• What is required: Copy out each line below in which the string "United" appears.

Stored entries
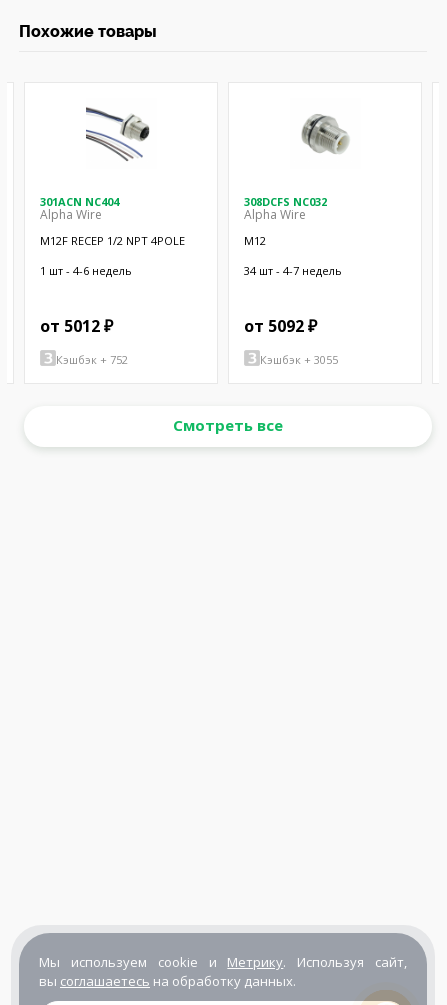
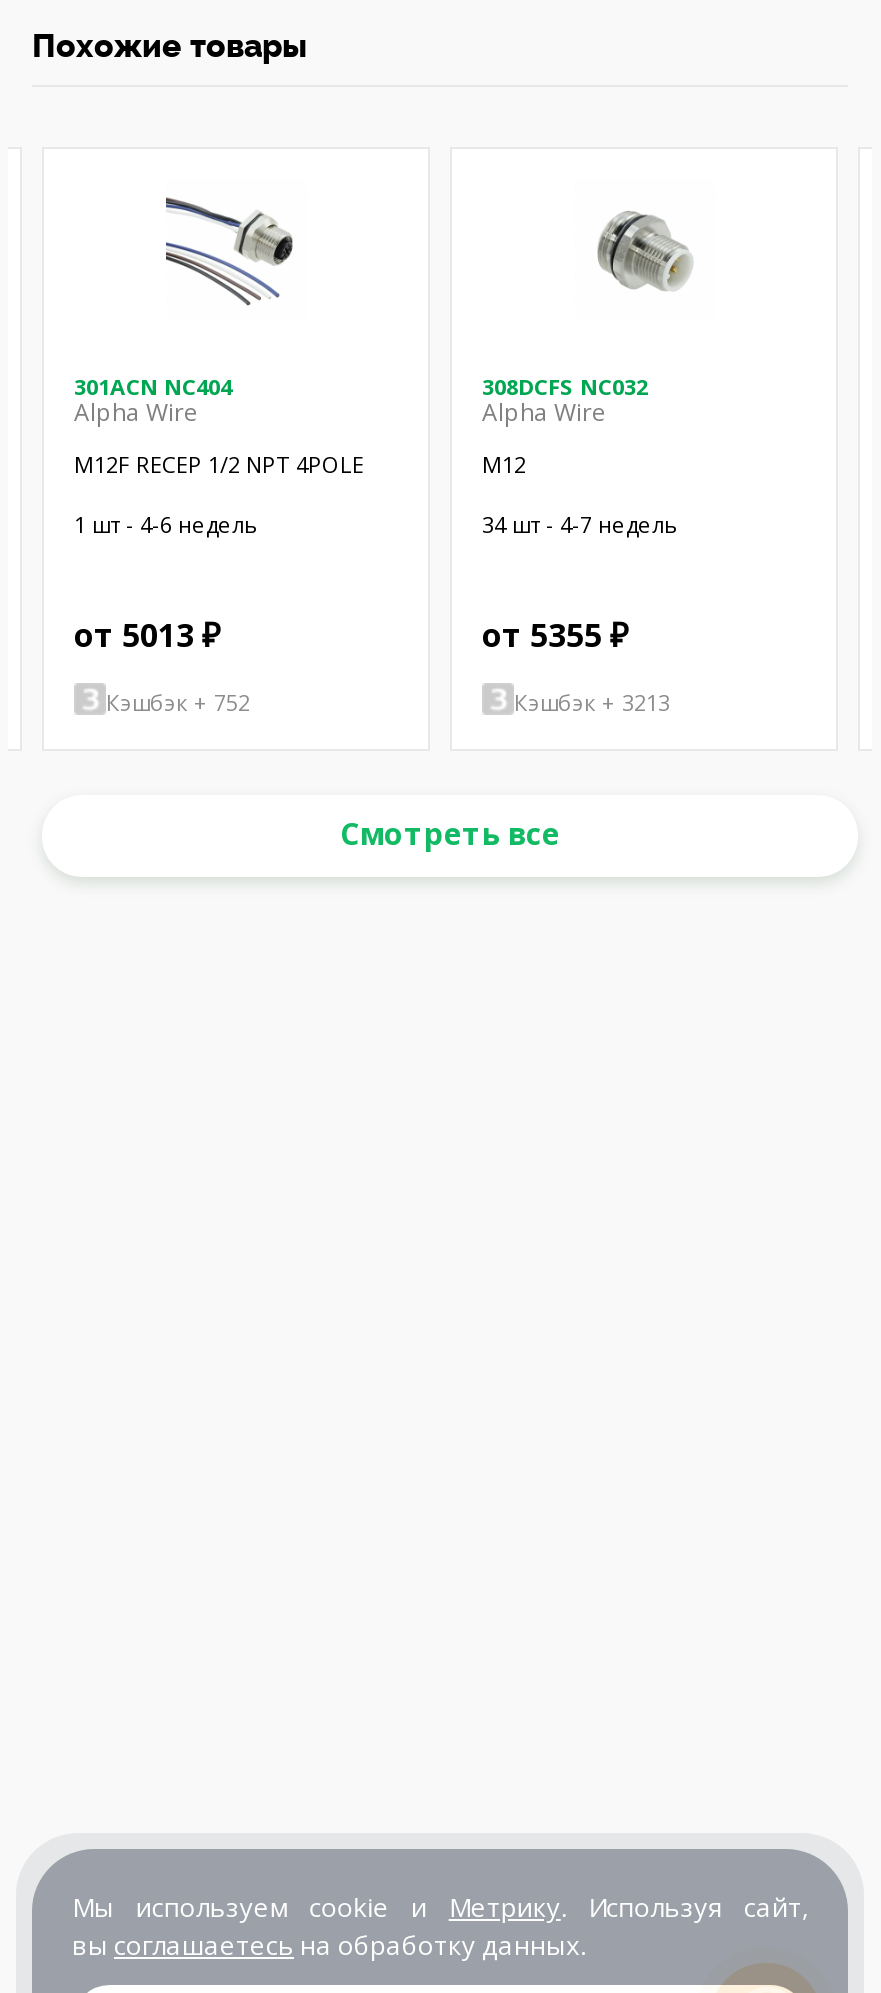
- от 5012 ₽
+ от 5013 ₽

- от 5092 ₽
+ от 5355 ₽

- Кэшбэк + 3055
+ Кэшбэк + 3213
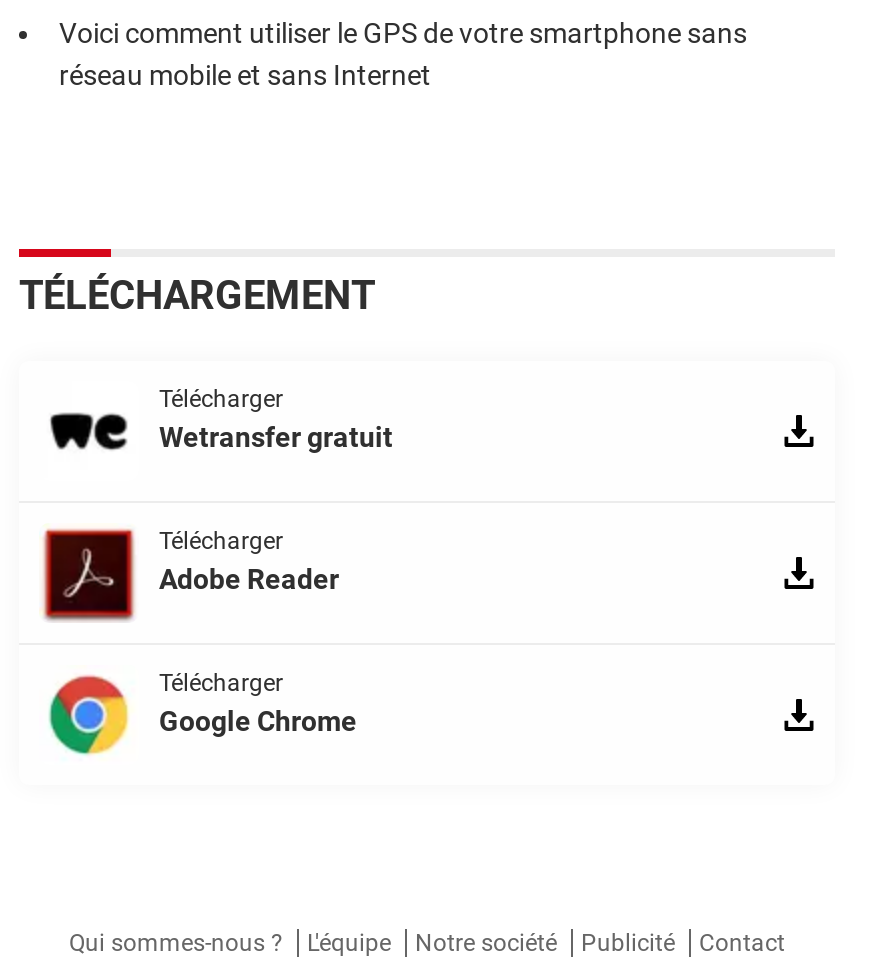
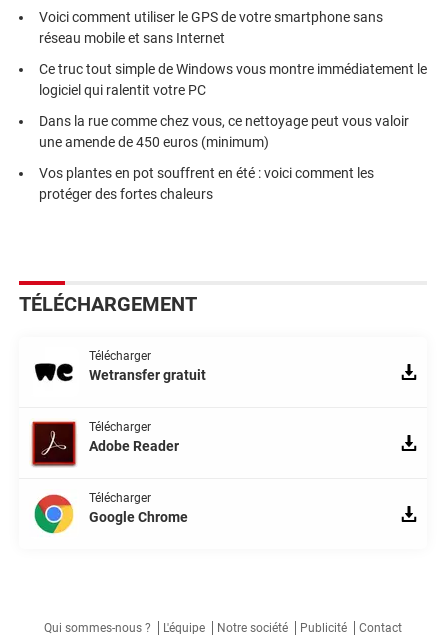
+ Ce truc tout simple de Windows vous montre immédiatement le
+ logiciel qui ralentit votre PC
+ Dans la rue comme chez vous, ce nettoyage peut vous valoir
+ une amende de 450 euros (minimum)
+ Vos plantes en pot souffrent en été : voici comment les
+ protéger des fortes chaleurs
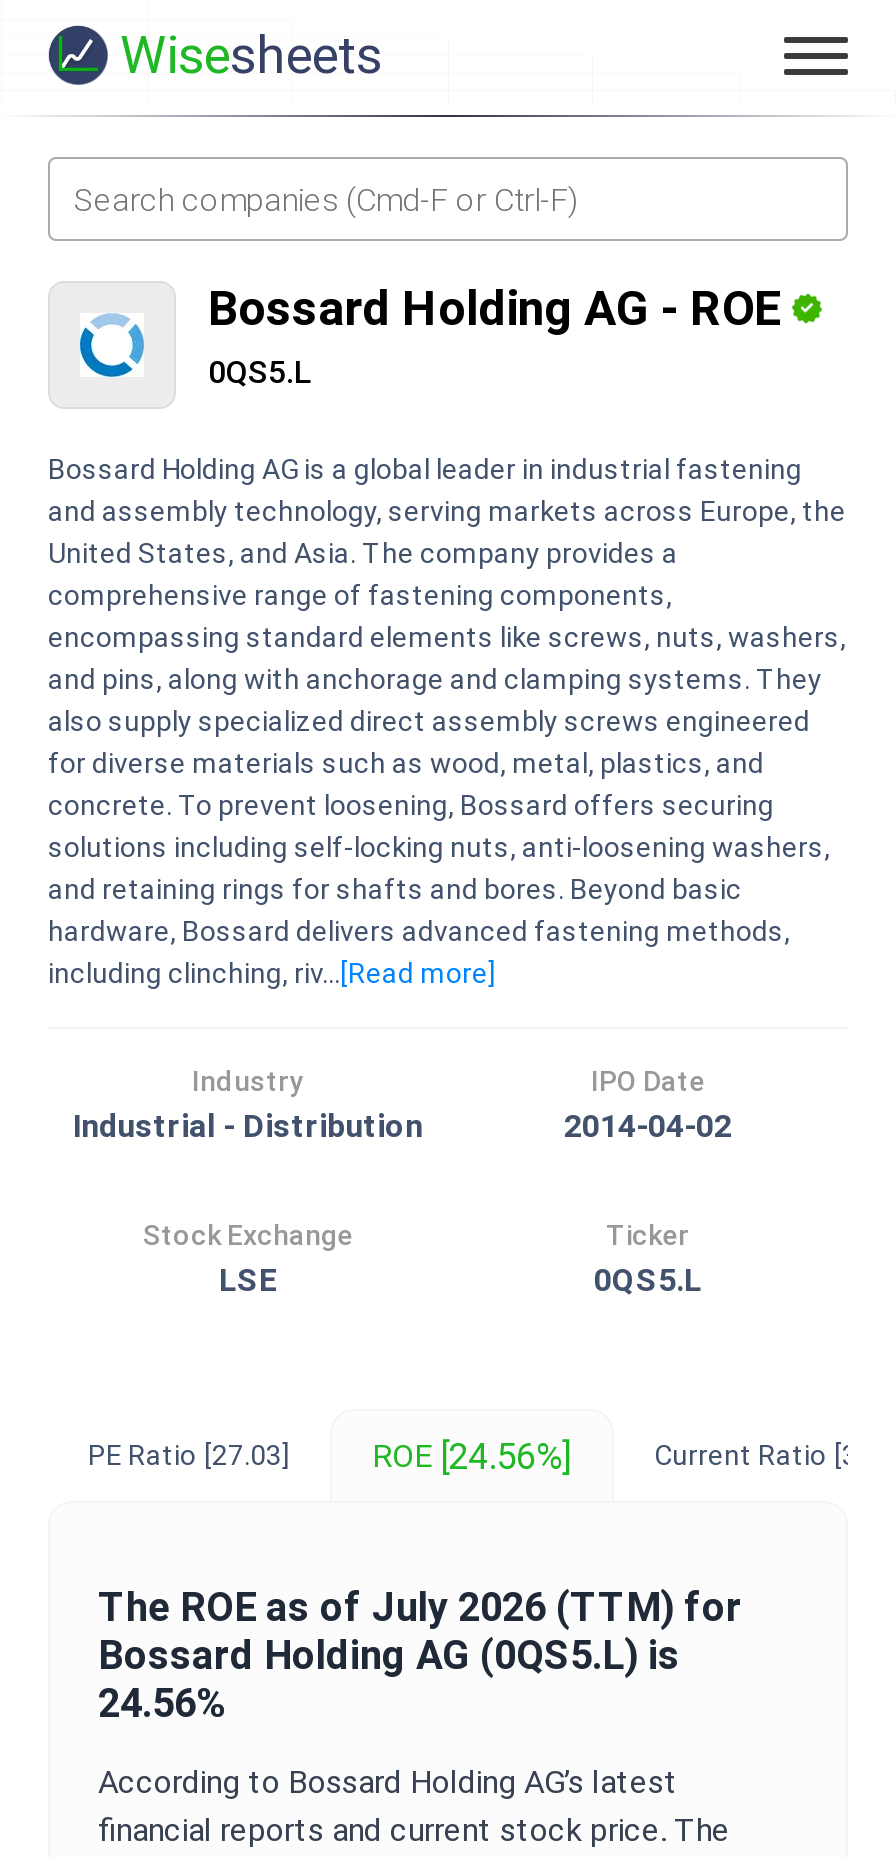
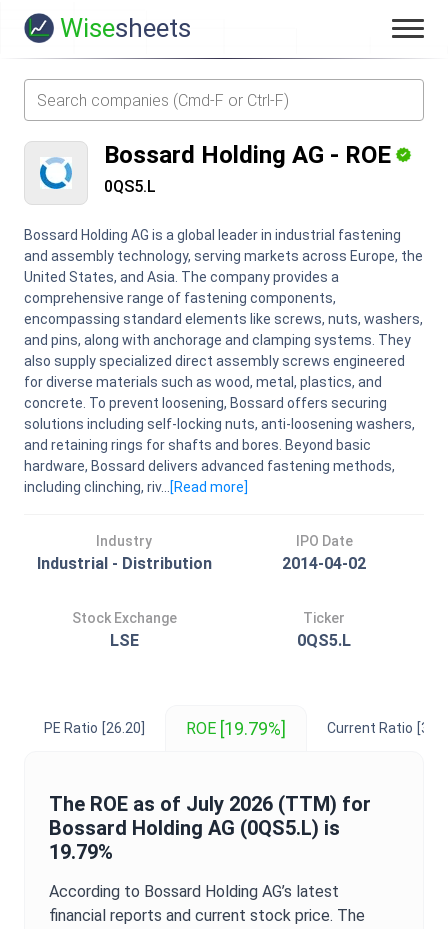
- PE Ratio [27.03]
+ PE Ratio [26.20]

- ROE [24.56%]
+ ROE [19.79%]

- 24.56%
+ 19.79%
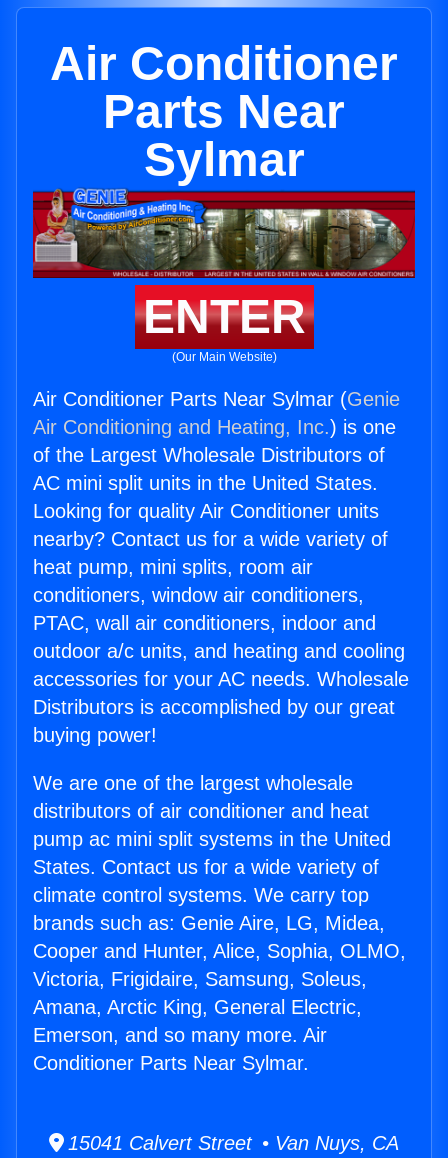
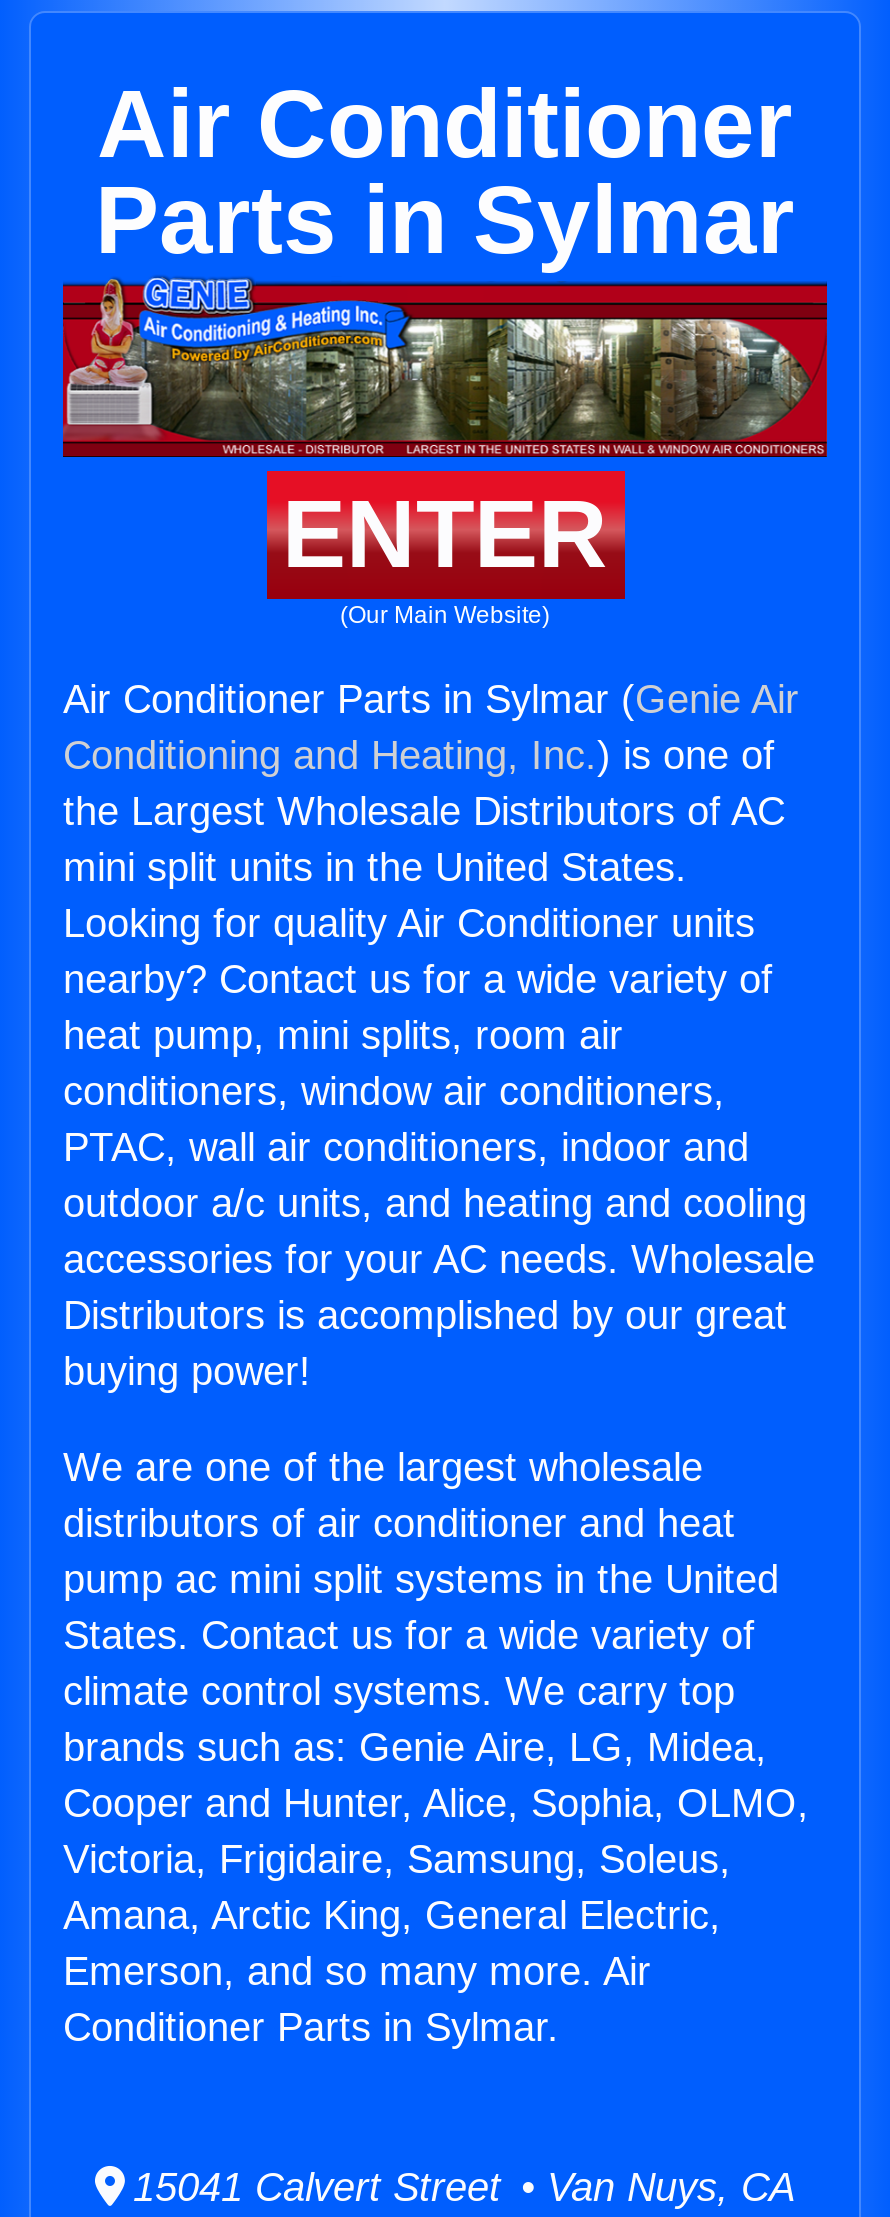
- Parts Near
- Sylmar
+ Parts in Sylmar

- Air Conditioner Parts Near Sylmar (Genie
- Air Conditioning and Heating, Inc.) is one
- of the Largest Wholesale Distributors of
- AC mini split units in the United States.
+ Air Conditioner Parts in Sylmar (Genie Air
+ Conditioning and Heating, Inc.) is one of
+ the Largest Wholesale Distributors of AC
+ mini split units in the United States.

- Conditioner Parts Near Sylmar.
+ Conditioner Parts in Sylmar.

• Output for this exercise:
- AC mini split units in the United States.
+ mini split units in the United States.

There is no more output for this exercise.